• **What to do**
Exact copies of all the lines below are required, with the pictures omitted.
++++++++++++++++++++
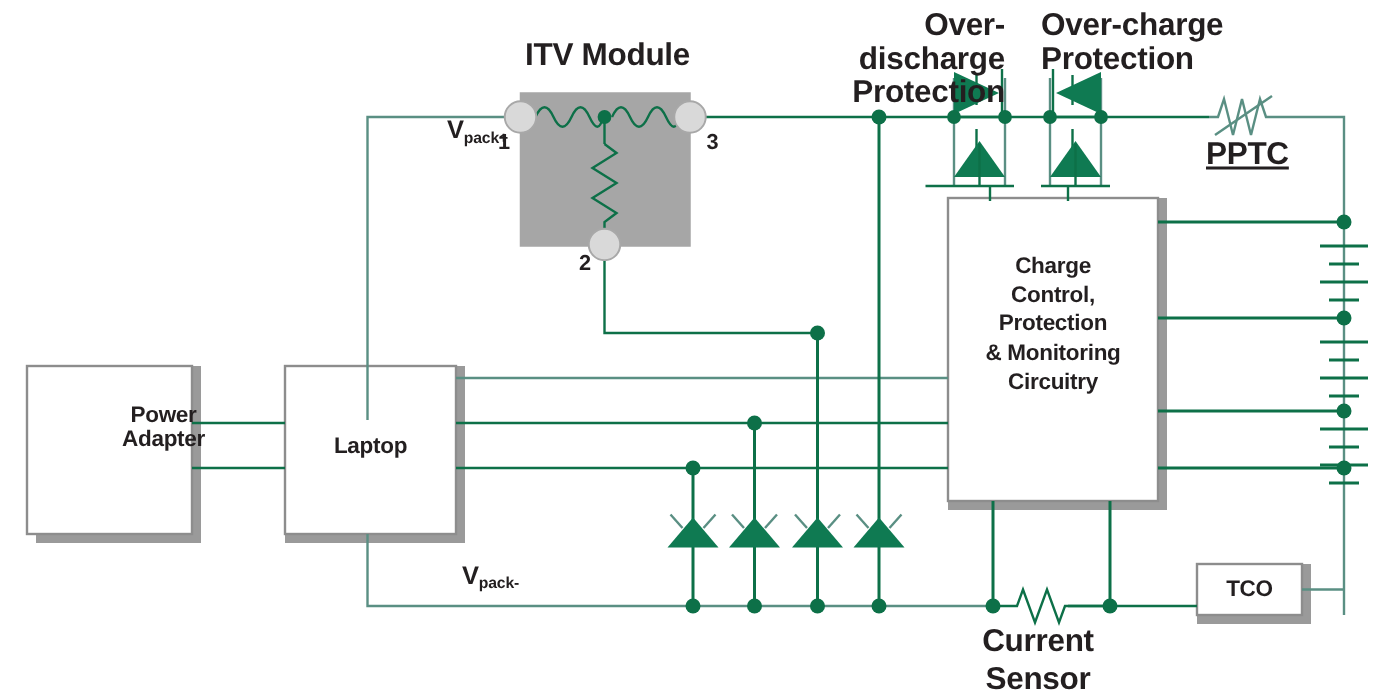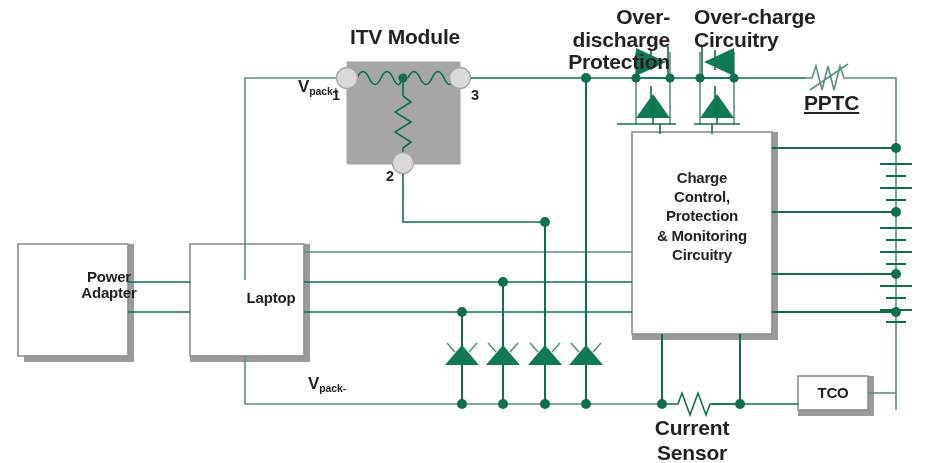--- a/index.html
+++ b/index.html
@@ -245,7 +245,7 @@
 Protection</span></div>
 
   <div class="lbl hdr" style="left:694px;top:6px;width:130px;"><span style="white-space:pre-line;display:block;">Over-charge
-Circuitry</span></div>
+Protection</span></div>
 
   <div class="lbl boxlbl ctr" style="left:18px;top:269px;width:110px;padding-left:36px;"><span style="white-space:pre-line;display:block;">Power
 Adapter</span></div>

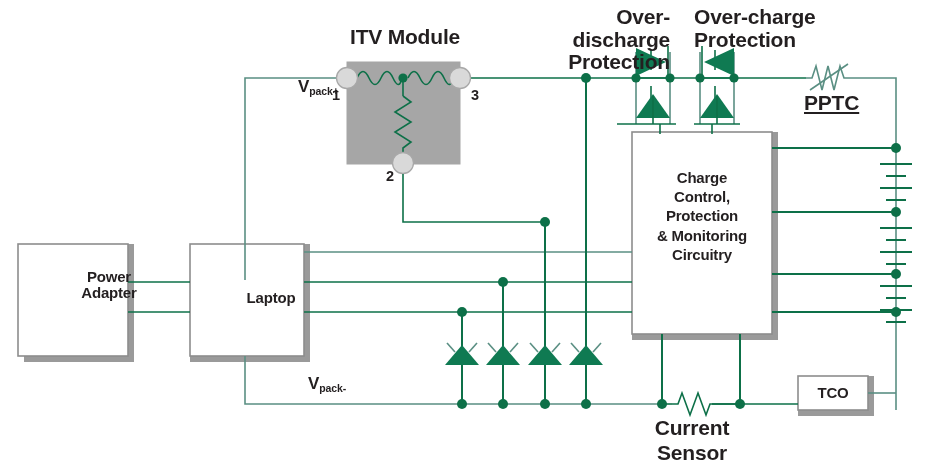--- a/index.html
+++ b/index.html
@@ -250,7 +250,7 @@
   <div class="lbl boxlbl ctr" style="left:18px;top:269px;width:110px;padding-left:36px;"><span style="white-space:pre-line;display:block;">Power
 Adapter</span></div>
 
-  <div class="lbl boxlbl ctr" style="left:190px;top:290px;width:114px;padding-left:24px;"><span style="white-space:pre-line;display:block;">Laptop</span></div>
+  <div class="lbl boxlbl ctr" style="left:190px;top:290px;width:114px;"><span style="white-space:pre-line;display:block;">Laptop</span></div>
 
   <div class="lbl boxlbl ctr" style="left:634px;top:168px;width:136px;line-height:1.28;"><span style="white-space:pre-line;display:block;">Charge
 Control,

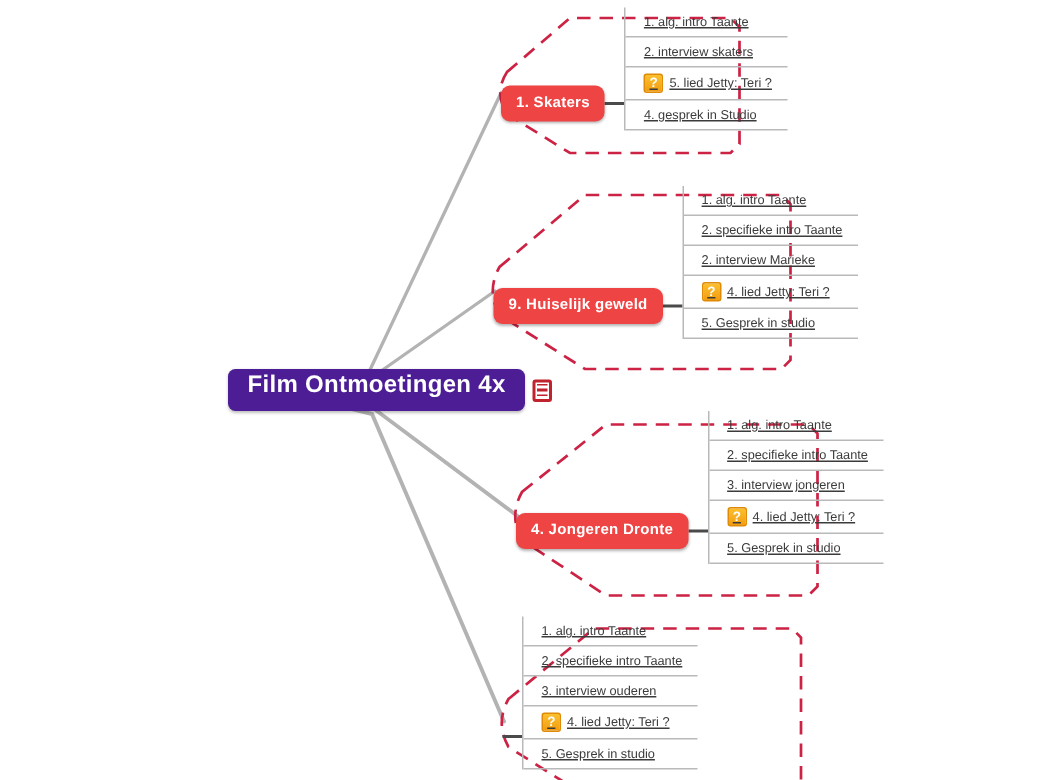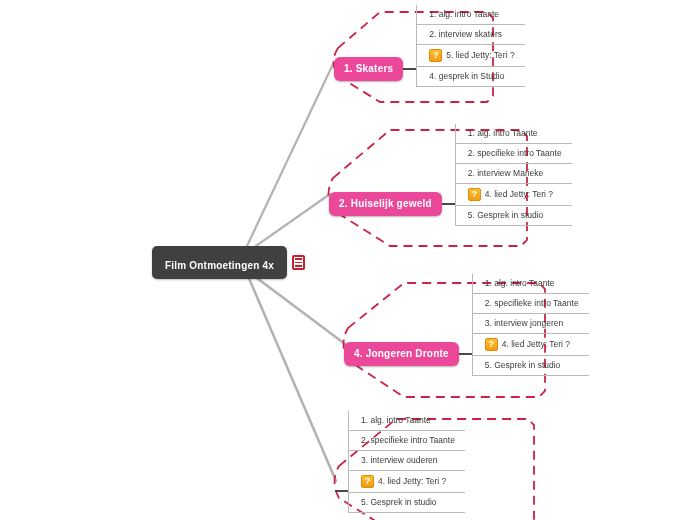--- a/index.html
+++ b/index.html
@@ -117,6 +117,7 @@
     color: #3b3b3b;
     padding: 4px 10px 4px 12px;
     border-bottom: 1.5px solid #b9b9b9;
+    text-decoration: underline;
   }
   .leaf:last-child { }
   .leaf .leaf-text { line-height: 11px; }

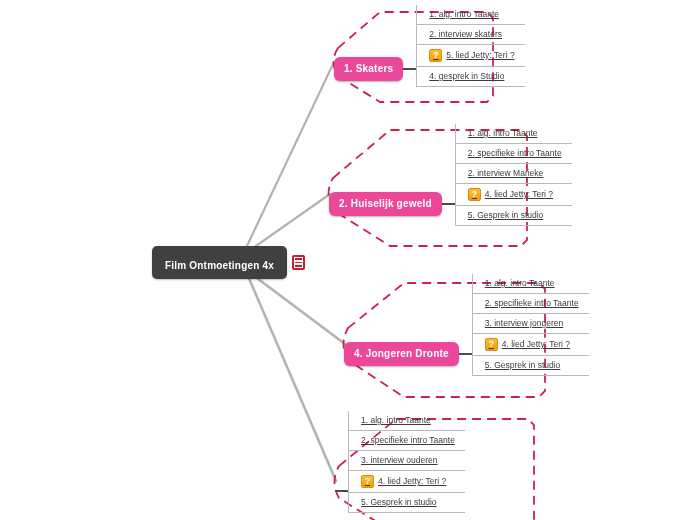--- a/index.html
+++ b/index.html
@@ -82,7 +82,7 @@
   .branch-node {
     position: relative;
     z-index: 4;
-    background: #ec4899;
+    background: #ef4444;
     color: #ffffff;
     font-weight: bold;
     font-size: 10px;

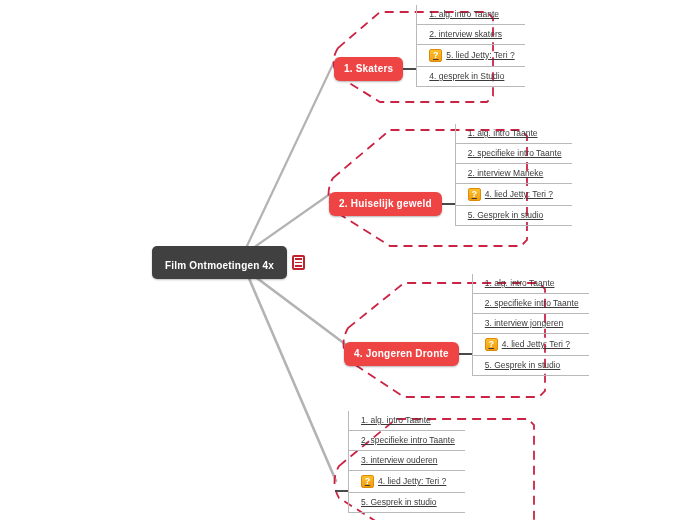--- a/index.html
+++ b/index.html
@@ -196,7 +196,7 @@
 
   <div class="branch" style="left:329px; top:182px;">
     <div class="branch-inner">
-      <div class="branch-node">2. Huiselijk geweld</div>
+      <div class="branch-node">9. Huiselijk geweld</div>
       <div class="branch-connector"></div>
       <div class="leaf-group" style="margin-top:-58px;">
         <div class="leaf">

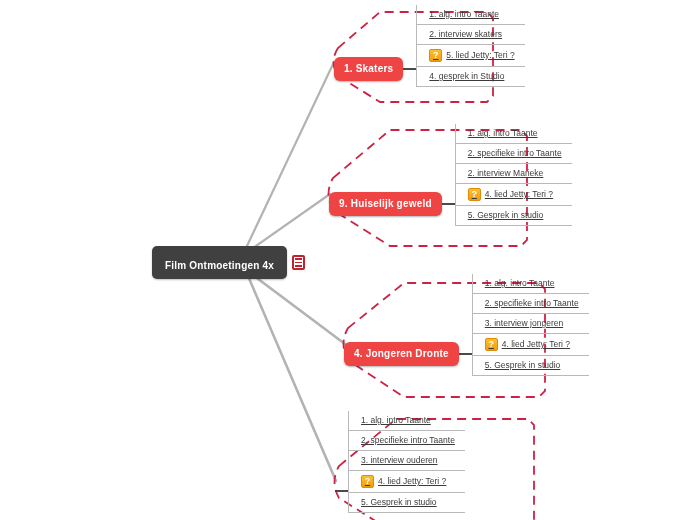--- a/index.html
+++ b/index.html
@@ -40,12 +40,12 @@
     gap: 5px;
   }
   .root-node {
-    background: #404040;
+    background: #4c1d95;
     color: #ffffff;
     font-weight: bold;
-    font-size: 10px;
+    font-size: 16px;
     letter-spacing: 0.2px;
-    padding: 14px 13px 8px 13px;
+    padding: 2px 13px 8px 13px;
     border-radius: 5px;
     white-space: nowrap;
     box-shadow: 0 1px 2px rgba(0,0,0,0.25);

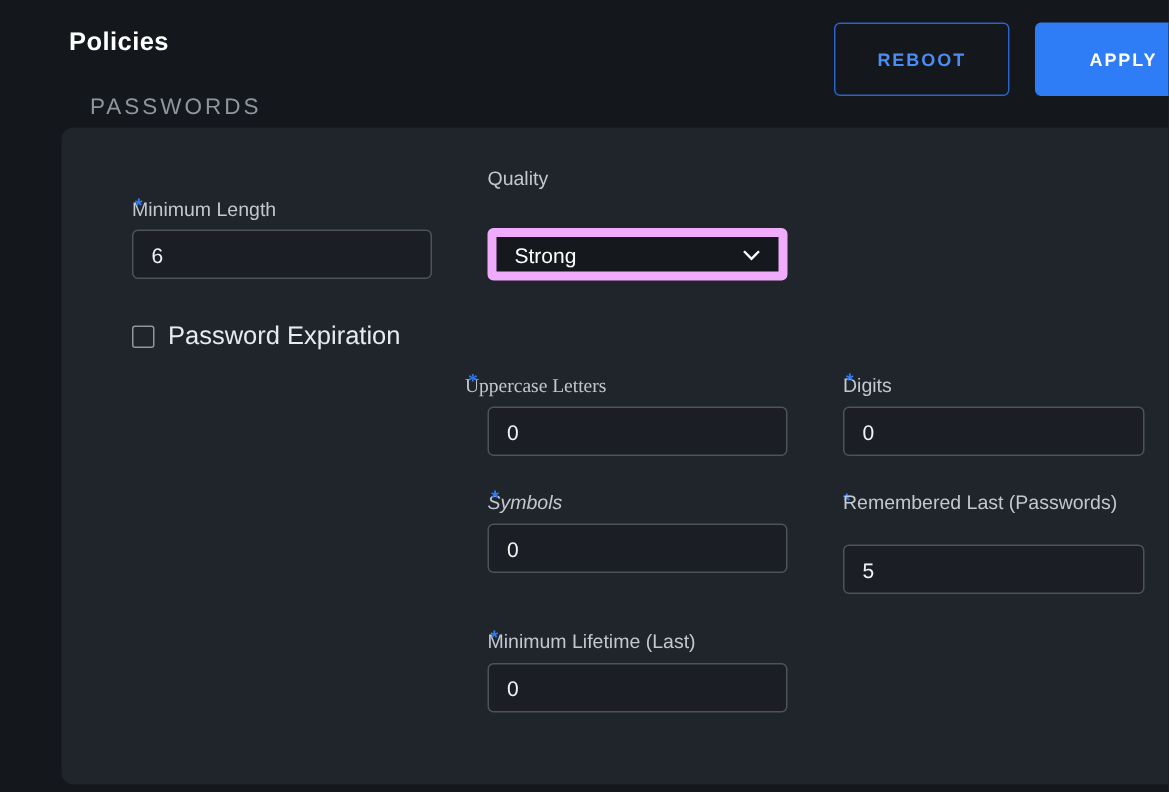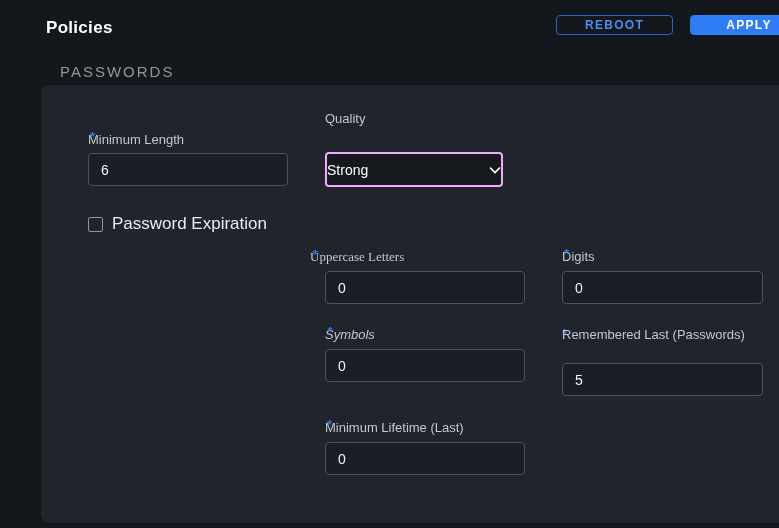--- a/index.html
+++ b/index.html
@@ -27,7 +27,7 @@
     font-size:17px;font-weight:bold;color:#ffffff;letter-spacing:.3px;
   }
   .btn{
-    position:absolute;height:20px;border-radius:4px;
+    position:absolute;height:49px;border-radius:4px;
     font-size:12px;letter-spacing:1.3px;font-weight:bold;
     display:flex;align-items:center;justify-content:center;
     cursor:pointer;user-select:none;

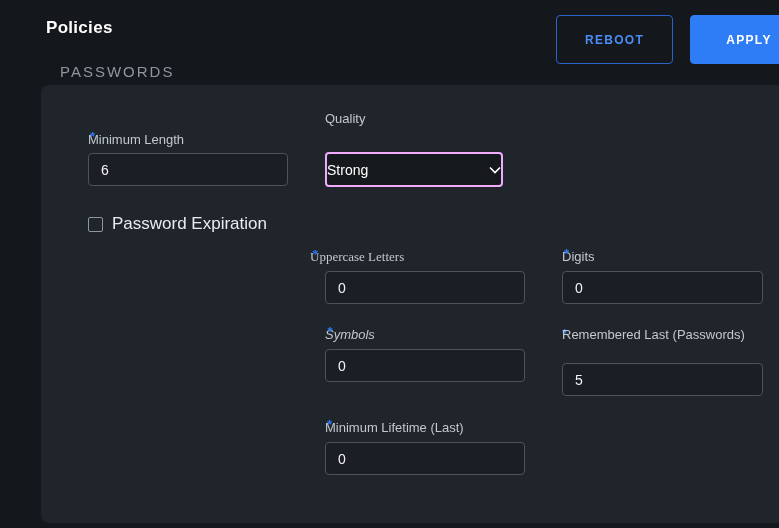--- a/index.html
+++ b/index.html
@@ -69,10 +69,10 @@
   }
 
   .select{
-    height:35px;width:178px;background:#15181c;
-    border:2px solid #f0abfc;border-radius:4px;
+    height:35px;width:200px;background:#15181c;
+    border:6px solid #f0abfc;border-radius:4px;
     display:flex;align-items:center;justify-content:space-between;
-    padding:0 0;cursor:pointer;
+    padding:0 12px;cursor:pointer;
   }
   .select span{position:static;font-size:14px;color:#ffffff;}
   .select svg{position:static;}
++++++++++++++++++++
• **Answer for this exercise**
--- a/index.html
+++ b/index.html
@@ -245,7 +245,7 @@
 Protection</span></div>
 
   <div class="lbl hdr" style="left:694px;top:6px;width:130px;"><span style="white-space:pre-line;display:block;">Over-charge
-Circuitry</span></div>
+Protection</span></div>
 
   <div class="lbl boxlbl ctr" style="left:18px;top:269px;width:110px;padding-left:36px;"><span style="white-space:pre-line;display:block;">Power
 Adapter</span></div>

--- a/index.html
+++ b/index.html
@@ -250,7 +250,7 @@
   <div class="lbl boxlbl ctr" style="left:18px;top:269px;width:110px;padding-left:36px;"><span style="white-space:pre-line;display:block;">Power
 Adapter</span></div>
 
-  <div class="lbl boxlbl ctr" style="left:190px;top:290px;width:114px;padding-left:24px;"><span style="white-space:pre-line;display:block;">Laptop</span></div>
+  <div class="lbl boxlbl ctr" style="left:190px;top:290px;width:114px;"><span style="white-space:pre-line;display:block;">Laptop</span></div>
 
   <div class="lbl boxlbl ctr" style="left:634px;top:168px;width:136px;line-height:1.28;"><span style="white-space:pre-line;display:block;">Charge
 Control,

--- a/index.html
+++ b/index.html
@@ -117,6 +117,7 @@
     color: #3b3b3b;
     padding: 4px 10px 4px 12px;
     border-bottom: 1.5px solid #b9b9b9;
+    text-decoration: underline;
   }
   .leaf:last-child { }
   .leaf .leaf-text { line-height: 11px; }

--- a/index.html
+++ b/index.html
@@ -82,7 +82,7 @@
   .branch-node {
     position: relative;
     z-index: 4;
-    background: #ec4899;
+    background: #ef4444;
     color: #ffffff;
     font-weight: bold;
     font-size: 10px;

--- a/index.html
+++ b/index.html
@@ -196,7 +196,7 @@
 
   <div class="branch" style="left:329px; top:182px;">
     <div class="branch-inner">
-      <div class="branch-node">2. Huiselijk geweld</div>
+      <div class="branch-node">9. Huiselijk geweld</div>
       <div class="branch-connector"></div>
       <div class="leaf-group" style="margin-top:-58px;">
         <div class="leaf">

--- a/index.html
+++ b/index.html
@@ -40,12 +40,12 @@
     gap: 5px;
   }
   .root-node {
-    background: #404040;
+    background: #4c1d95;
     color: #ffffff;
     font-weight: bold;
-    font-size: 10px;
+    font-size: 16px;
     letter-spacing: 0.2px;
-    padding: 14px 13px 8px 13px;
+    padding: 2px 13px 8px 13px;
     border-radius: 5px;
     white-space: nowrap;
     box-shadow: 0 1px 2px rgba(0,0,0,0.25);

--- a/index.html
+++ b/index.html
@@ -27,7 +27,7 @@
     font-size:17px;font-weight:bold;color:#ffffff;letter-spacing:.3px;
   }
   .btn{
-    position:absolute;height:20px;border-radius:4px;
+    position:absolute;height:49px;border-radius:4px;
     font-size:12px;letter-spacing:1.3px;font-weight:bold;
     display:flex;align-items:center;justify-content:center;
     cursor:pointer;user-select:none;

--- a/index.html
+++ b/index.html
@@ -69,10 +69,10 @@
   }
 
   .select{
-    height:35px;width:178px;background:#15181c;
-    border:2px solid #f0abfc;border-radius:4px;
+    height:35px;width:200px;background:#15181c;
+    border:6px solid #f0abfc;border-radius:4px;
     display:flex;align-items:center;justify-content:space-between;
-    padding:0 0;cursor:pointer;
+    padding:0 12px;cursor:pointer;
   }
   .select span{position:static;font-size:14px;color:#ffffff;}
   .select svg{position:static;}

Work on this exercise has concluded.